Ultimately, then, it comes down to you, candidates for the priesthood. Sound seminary formation allows much more freedom in your path to the altar than was the case in my day and even in the days of your rector, a first theologian here in 1968. So I pose the question: How responsible is the freedom that is yours each day?
The freedom Paul spoke of so often: Freedom to be enjoyed not as giving free range to the flesh but a freedom that makes you slaves of one another through love (Gal. 5:13) is a far cry from the freedom of the secularist gospels of the day.
In exhorting you to commit yourselves to true gospel freedom, I would point to the reflections of the late Father Raymond Brown, a Sulpician friend revered by many of us here this evening. In his landmark work, Priest and Bishop, he reflects on the gospel call of Christ to every disciple, to all the baptized. According to Father Brown, Jesus demanded an almost mono-maniacally consuming response on the part of every follower, allowing no thing and no one to distract the disciple from a total and simple hearted embrace of Jesus and his gospel. And since that mono-maniacally consuming vocational call is ours to respond to today, here and now, at this moment, permit me to challenge each of you seminarians to recommit yourself to that selfless and total commitment to the Lord now, and in a specific manner, in your candid dealings with your spiritual director. I would seriously suggest that if you are not being completely honest and open with your spiritual director – as I trust you are – you must be so now or take leave of seminary formation for a second look to see if you, like Andrew, are truly being called by Christ to serve the people of God.
And so, Father Hurst, yours is a most challenging, demanding undertaking in and for the Church of Christ. Thanks be to God you have begun your rectorship with admirable and convincing personal testimony in your clear and frequent setting forth of your own vision of priesthood and priestly formation, a vision supported by our faculty, students and the many friends of this fine seminary.
So may I conclude with a prayerful reflection on priestly formation with every expectation that the experience of Andrew and the earliest apostles of the Lord can and will be realized in this collaborative communio of St. Mary’s Seminary. Again, Pastores Dabo Vobis speaks:
“In its deepest identity, the seminary is called to be, in its own way, a continuation in the Church of the apostolic community gathered about Jesus, listening to his word, proceeding toward the Easter experience, awaiting the gift of the Spirit for mission.”

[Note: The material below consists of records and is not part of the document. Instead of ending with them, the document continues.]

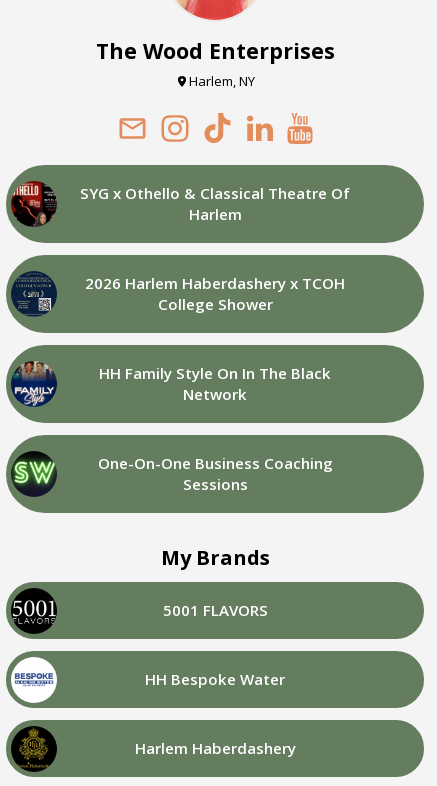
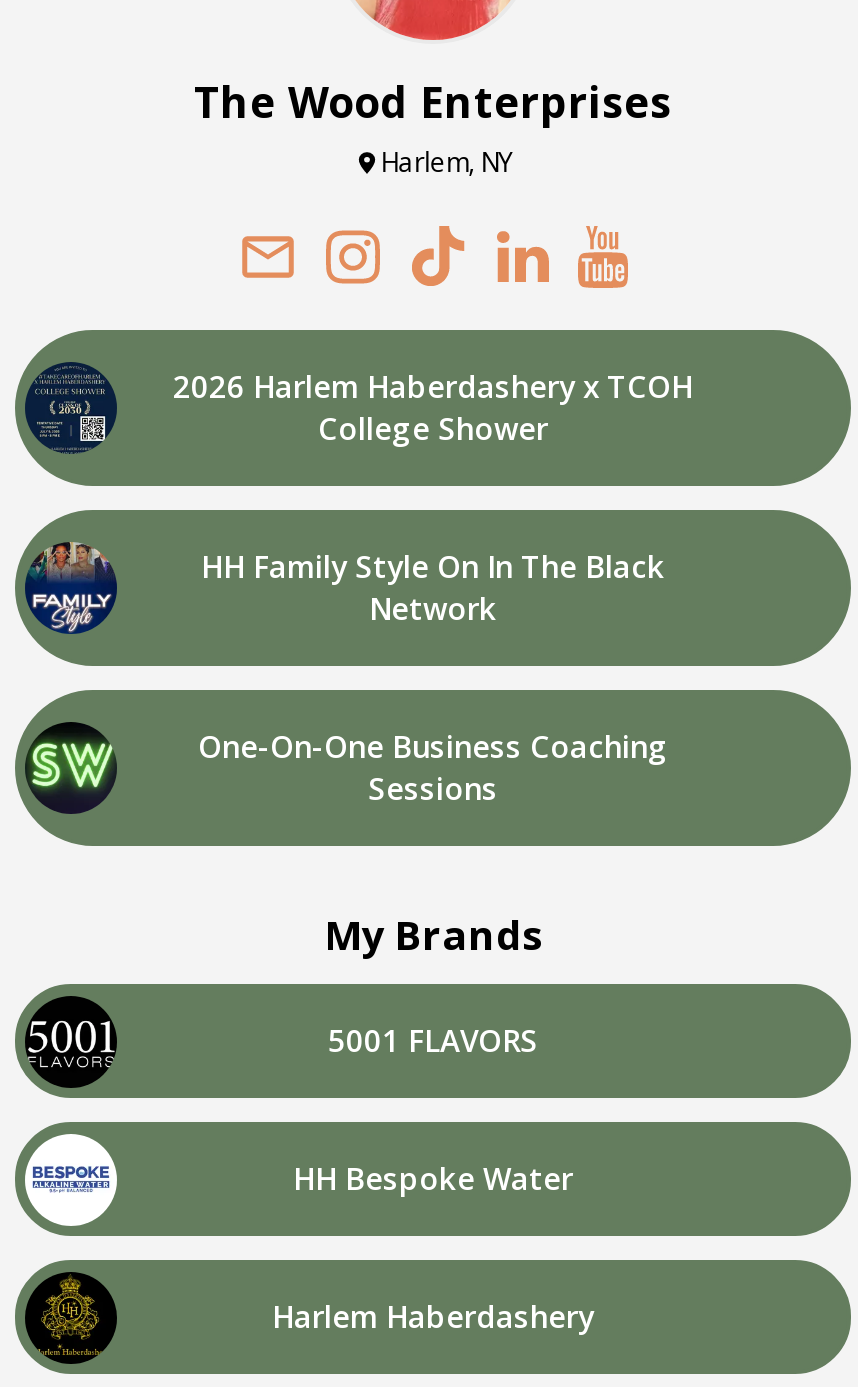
- [image]
- SYG x Othello & Classical Theatre Of
- Harlem
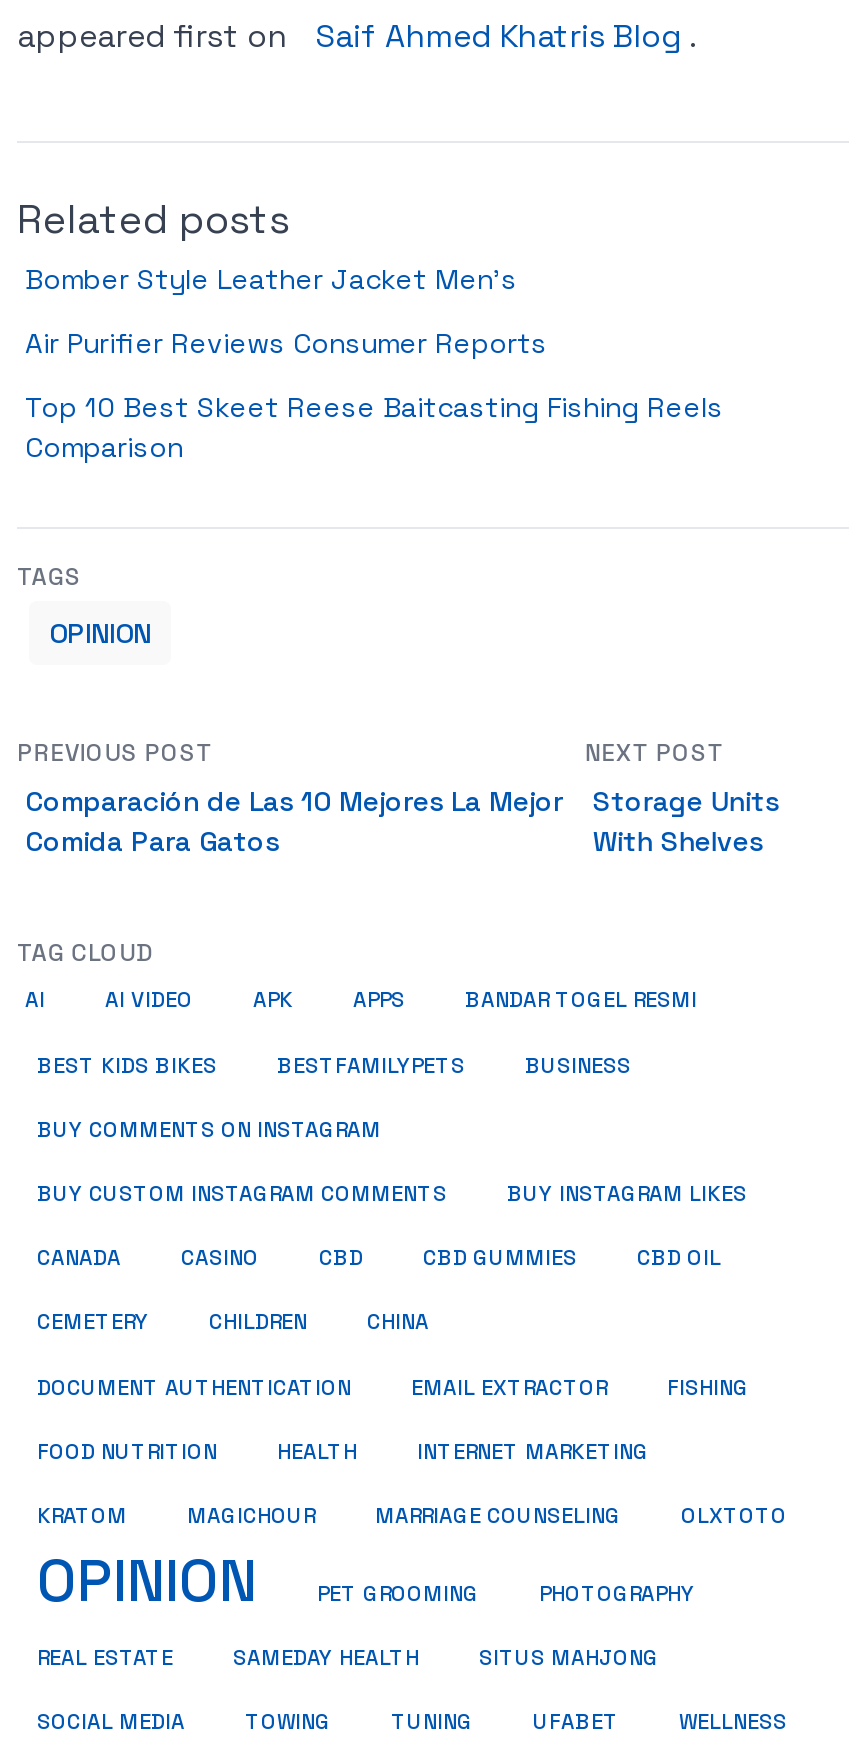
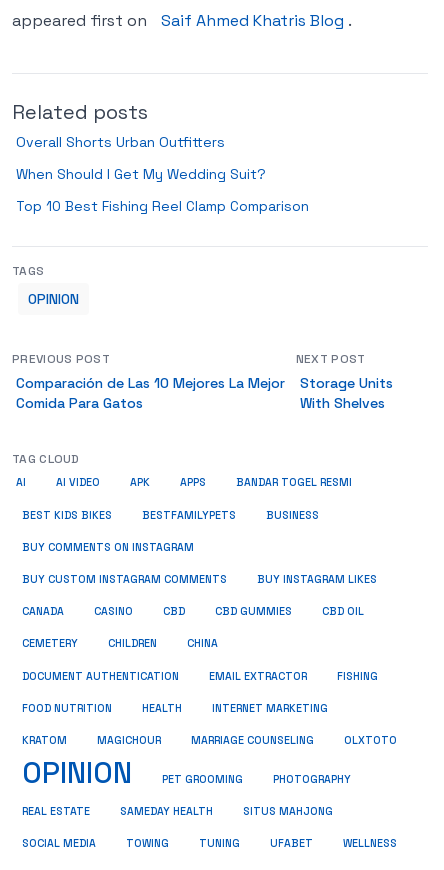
- Bomber Style Leather Jacket Men’s
+ Overall Shorts Urban Outfitters

- Air Purifier Reviews Consumer Reports
+ When Should I Get My Wedding Suit?

- Top 10 Best Skeet Reese Baitcasting Fishing Reels
- Comparison
+ Top 10 Best Fishing Reel Clamp Comparison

And I pledge my commitment to you seminarians, a commitment to which I am challenged in Pastores, to be present as your bishop, through the ministry of your good rector and his collaborators, for your own apostolic love and service of Christ and his Church.
And may Mary, the patroness of this University and Seminary, under the title of Our Lady Seat of Wisdom, cherish this a house in her chaste womb. May the words of her Son, still treasured in her heart, nourish the wisdom and strength of her son, and our President-Rector Thomas Richard Hurst. And may she guide the steps of all in this house who take part in the daily priestly offering of the Eucharistic death and resurrection of her Son, Jesus Christ, to whom be glory and praise and love every moment now and forever.